To create an area chart based on this data, do the following:
1. Click anywhere inside the data.
2. Click the Insert menu.
3. Click the Insert Line or Area Chart option in the Charts group. It’s the first option on the second line.
4. In the resulting dialog, choose the Stacked Area chart (Figure B).
Even though the chart is not pleasing to the eye, you can discern a few interesting trends. Specifically, all of the regions seem to share common dips in sales during May and November. This is certainly worth looking at closer. Furthermore, all the regions see a significant increase in December.
Unfortunately, the chart is rather ugly (Figure C). Many users might not realize how easy it is to quickly turn this chart into a professional and readable chart with little effort.
How to apply a more professional choice of colors in Excel
The first thing you might want to fix is the mix of colors. Understandably, each region has its own color, but they don’t have to be such ugly colors. It’s not that each color is ugly by itself: It’s the combination of the colors that’s unsightly. The solution is to apply shades of the same color. Let’s go with blue.
To change the color of a series, do the following:
1. Click the bottom series, the one for the Southeast region.
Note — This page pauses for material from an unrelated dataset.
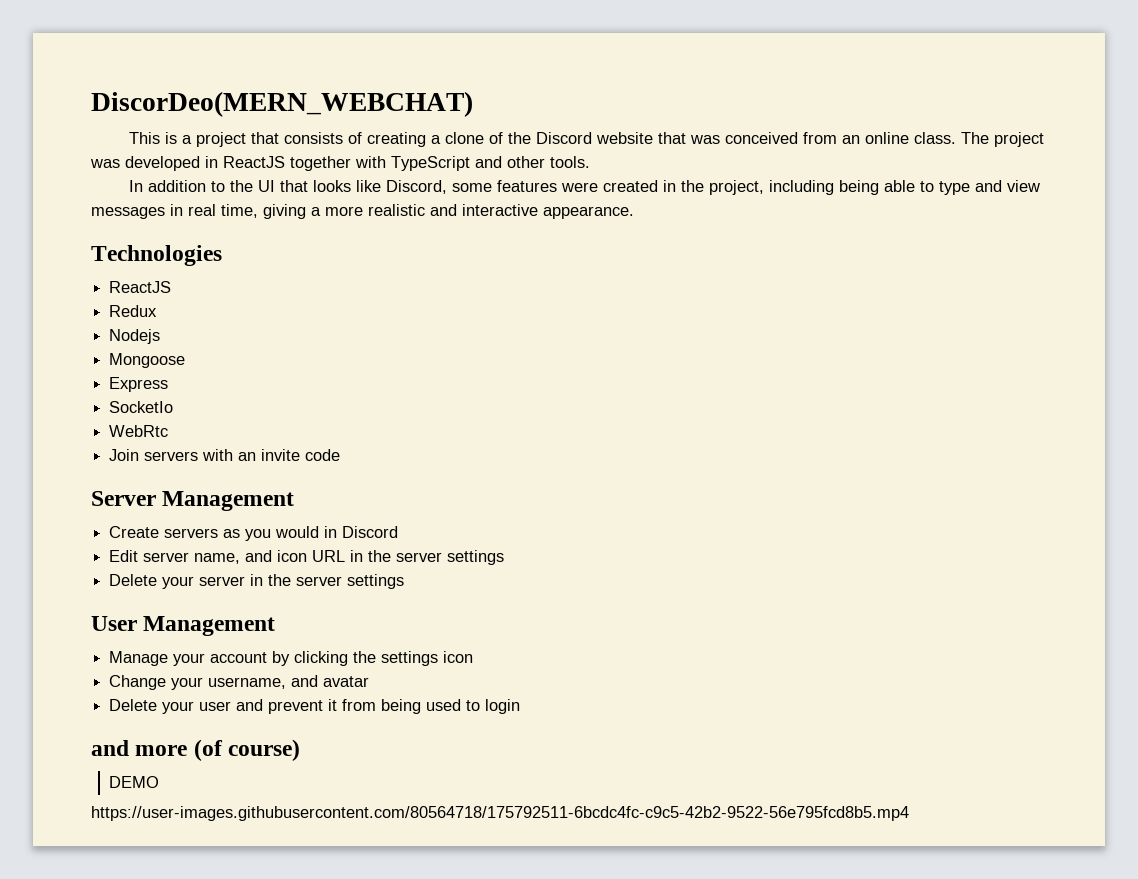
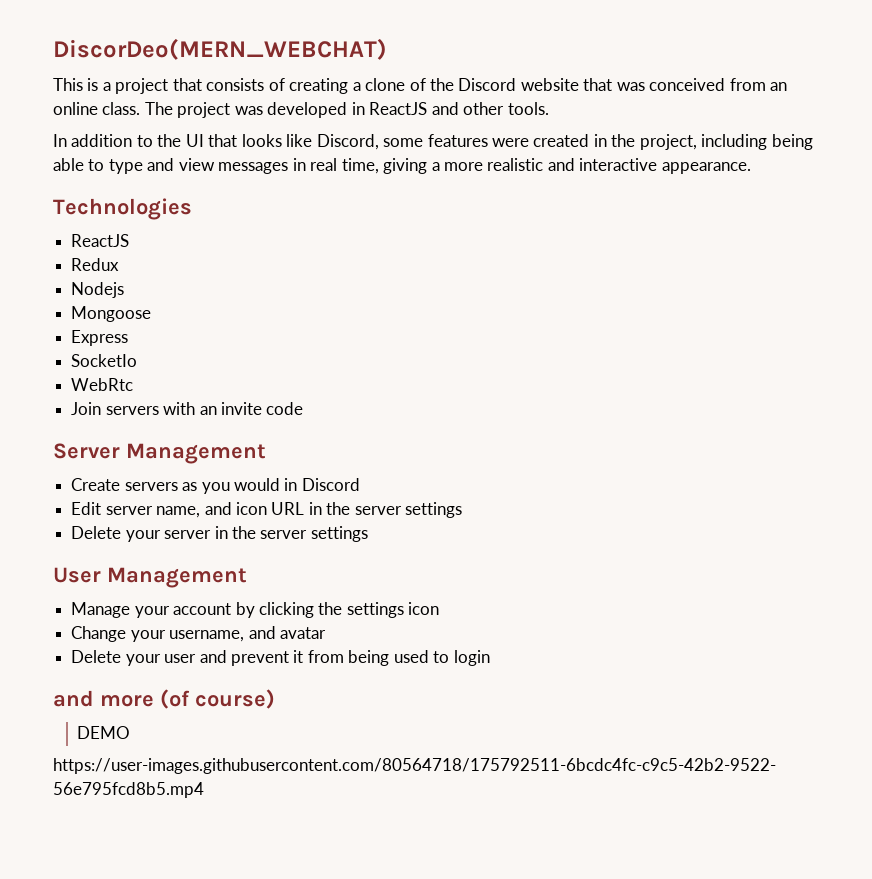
[290,156,470,171] together with TypeScript -> (428, 108) none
Doing so will select only that region (Figure D). You can work from the top down if you prefer. As you select an area, Excel will select the corresponding row in the table.
2. Right-click the selected region to display the menu toolbar just below the submenu.
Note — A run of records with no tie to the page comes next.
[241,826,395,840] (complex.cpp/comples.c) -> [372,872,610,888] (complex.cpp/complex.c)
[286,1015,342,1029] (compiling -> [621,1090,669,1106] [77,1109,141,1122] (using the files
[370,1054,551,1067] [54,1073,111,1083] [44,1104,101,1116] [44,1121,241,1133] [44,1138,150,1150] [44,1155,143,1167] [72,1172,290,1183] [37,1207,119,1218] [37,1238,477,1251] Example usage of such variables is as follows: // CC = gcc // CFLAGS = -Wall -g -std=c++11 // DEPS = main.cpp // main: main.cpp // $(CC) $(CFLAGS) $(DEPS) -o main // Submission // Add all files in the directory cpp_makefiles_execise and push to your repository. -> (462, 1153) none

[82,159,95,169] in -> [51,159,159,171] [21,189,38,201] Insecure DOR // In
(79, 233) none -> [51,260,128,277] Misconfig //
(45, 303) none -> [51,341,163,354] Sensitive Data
3. Click Fill and then choose the darkest blue in the blue column. If you choose a color other than blue, work with the shades in that column.
As you can see in Figure E, the bottom series is now a dark blue. The darkest blue almost looks black next to the orange.
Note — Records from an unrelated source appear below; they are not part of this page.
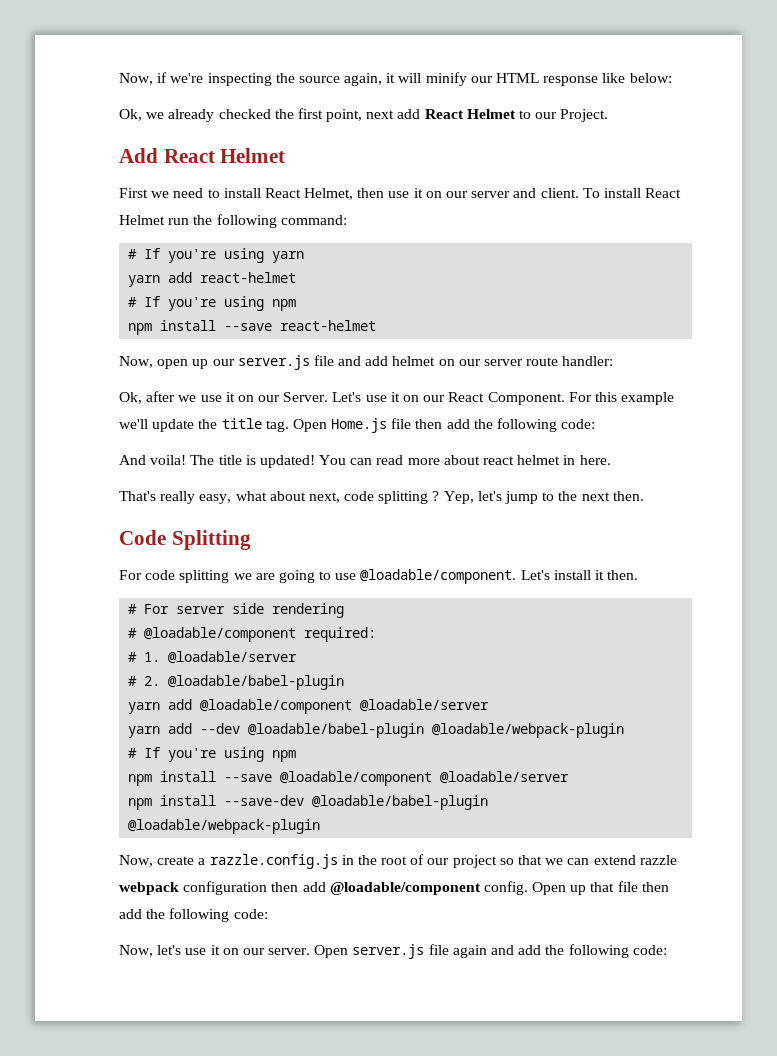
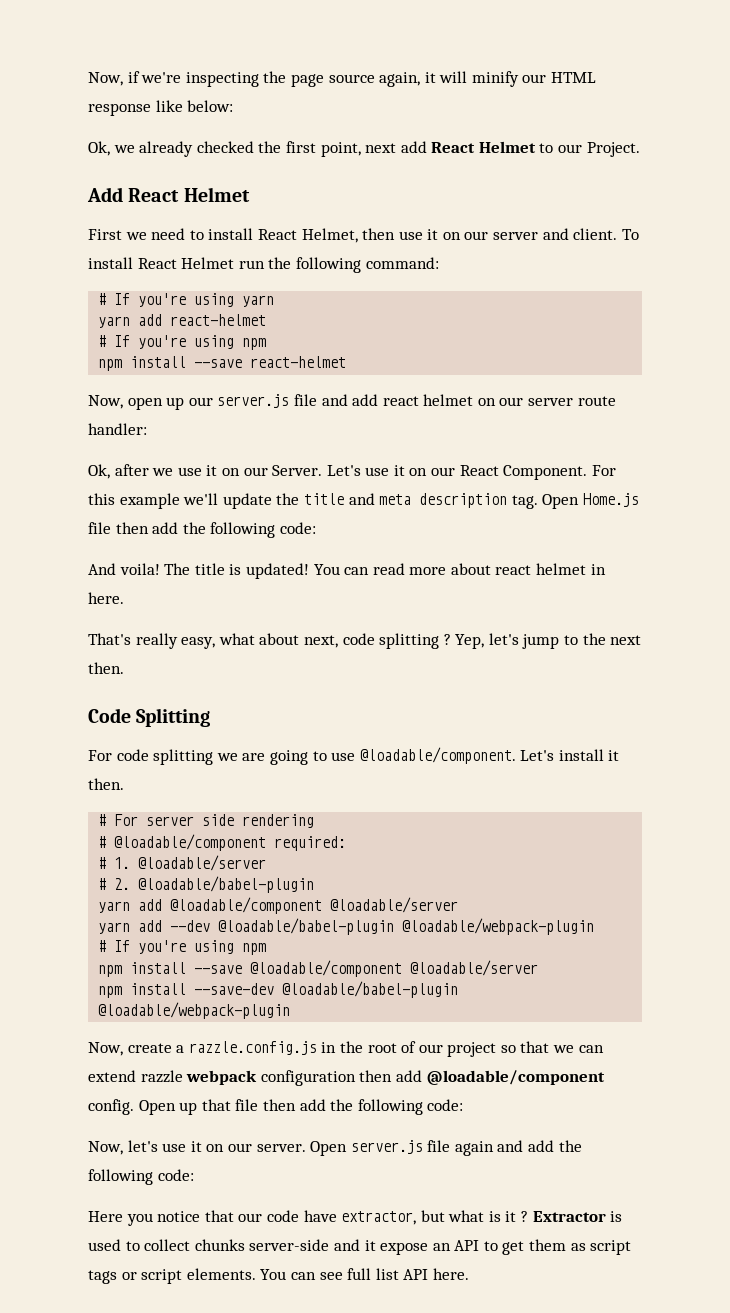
(295, 78) none -> [290,74,324,87] page
(389, 361) none -> [382,396,419,406] react
(262, 423) none -> [348,493,508,508] and meta description
(667, 950) none -> [88,1210,623,1226] [88,1239,632,1255] [88,1268,469,1284] // Here you notice that our code have extractor, but what is it ? Extractor is used to collect chunks server-side and it expose an API to get them as script tags or script elements. You can see full list API here.

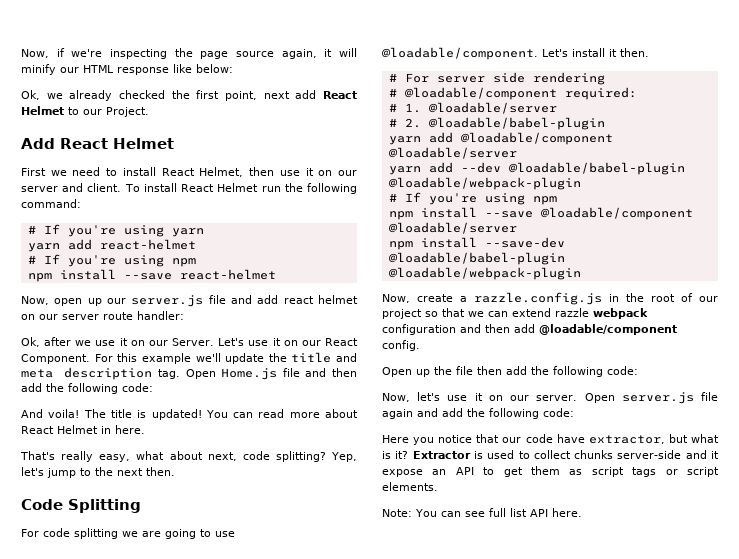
(111, 528) none -> [305,368,327,377] and
[495,563,587,575] react helmet -> [21,425,98,434] React Helmet
[379,633,451,649] splitting ? -> [275,451,326,462] splitting?
(356, 1078) none -> [460,324,481,333] and
(134, 1107) none -> (420, 345) //
[201,1099,231,1111] that -> [434,366,452,375] the
[505,1211,529,1222] it ? -> [395,451,409,459] it?
(256, 1274) none -> [382,509,412,517] // Note:

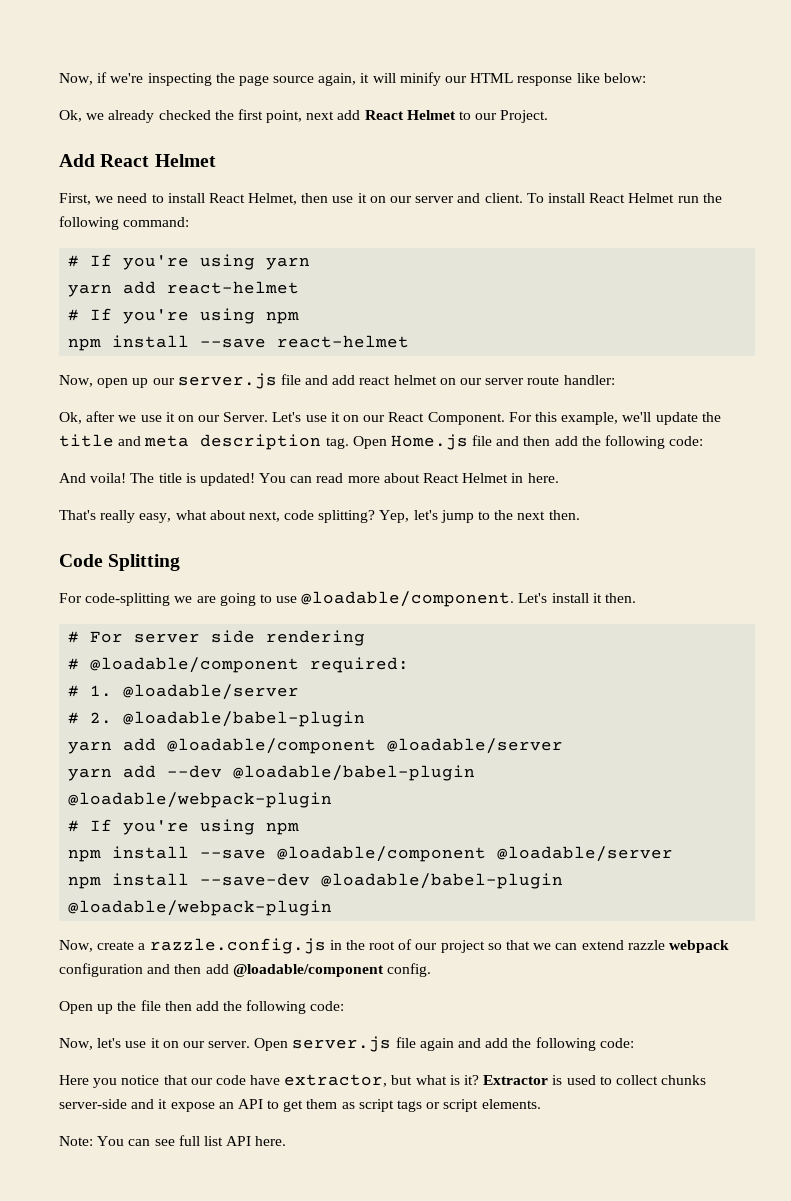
[21,168,46,176] First -> [59,193,91,205] First,
[141,353,191,364] example -> [561,412,619,425] example,
[43,528,118,539] code splitting -> [85,593,171,606] code-splitting

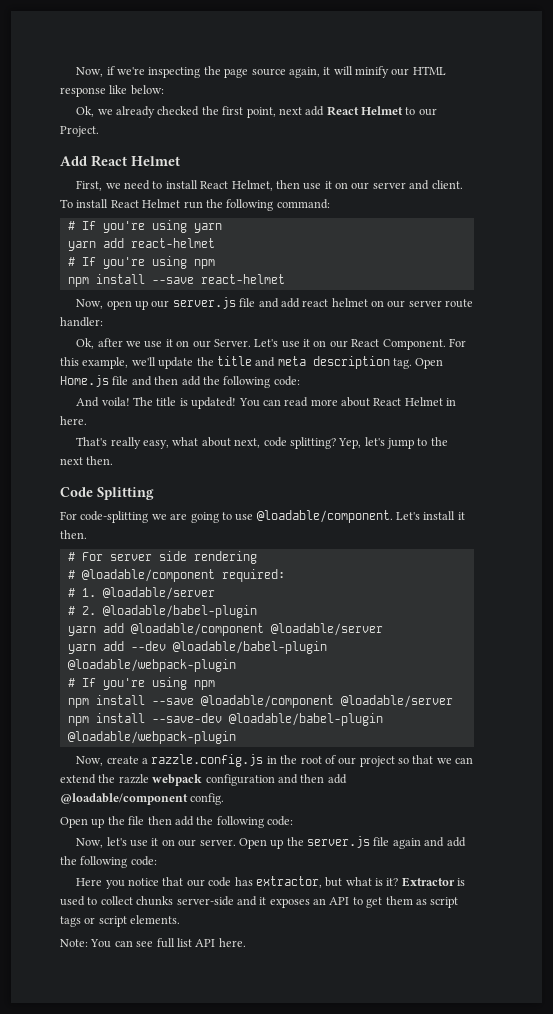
(624, 945) none -> [98,774,116,783] the
(289, 1044) none -> [270,837,304,849] up the
[250,1075,281,1085] have -> [234,877,253,886] has
[170,1102,215,1112] expose -> [269,898,310,908] exposes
I recommend that you work with shades in the same column and apply the darkest of the shades on the bottom and choose lighter shades as you move up.
Repeat the steps above, selecting one region and applying a shade in the blue column. Figure F shows my results. I think most will agree that this chart looks better already, and it took about a minute to change the colors for each region. Excel even updates the legend at the bottom of the chart, accordingly.
How to change the chart title in Excel
The chart title at the top center needs a descriptive title. Click it, select the default title and replace it with 2021 Monthly Sales (Figure G).
If the chart is crowded, delete the Chart Title text box and enter the title above the chart and then center it between the chart’s left and right margins (Figure H).
To accomplish this, do the following:
1. Move the chart down to make room for the title. You won’t always need to do this.
2. Enter the title, 2021 Monthly Sales, in B11, or the cell at the left border just above the chart.
3. Select all the cells from the left to right border of the chart. In this case, that’s B11:N11.
4. Click Merge and Center.
5. The one drawback is that you must remember to move the title if you move the chart.
If you go this route, delete the chart title from the top of the chart.
How to add a separating line between the top area and the plot background in Excel
As is, the color of the top area is so light that it fades into the plot area, which is white. You can easily fix this by adding a dark border to only the top region as follows:
1. Right-click the top area and choose Format Data Series.
2. In the Format Data Series pane, click the Fill icon.
3. At the bottom of the pane, expand the Border options.
4. Click Solid Line.
5. From the Color dropdown, choose a dark blue (Figure I).
As you can see, you’ve added a subtle border to the entire area, and not only the top border, but with the colors in use, it looks fine.
How to match formats for both titles
If you want to display the data table with the chart, you might want the chart title and the table heading row to look the same. This is extremely easy using Excel’s Format Painter.
First, click any row inside the table header. Then, click Format Painter in the Clipboard group on the Home tab. Next, select E11:N11 and Excel applies the formatting from the header to the chart’s title row (Figure J). Once you do, you’ll need to center the chart title again.
Excel gave us an ugly chart and, within a few minutes, we changed a few settings and turned the ugly duckling into a beautiful swan.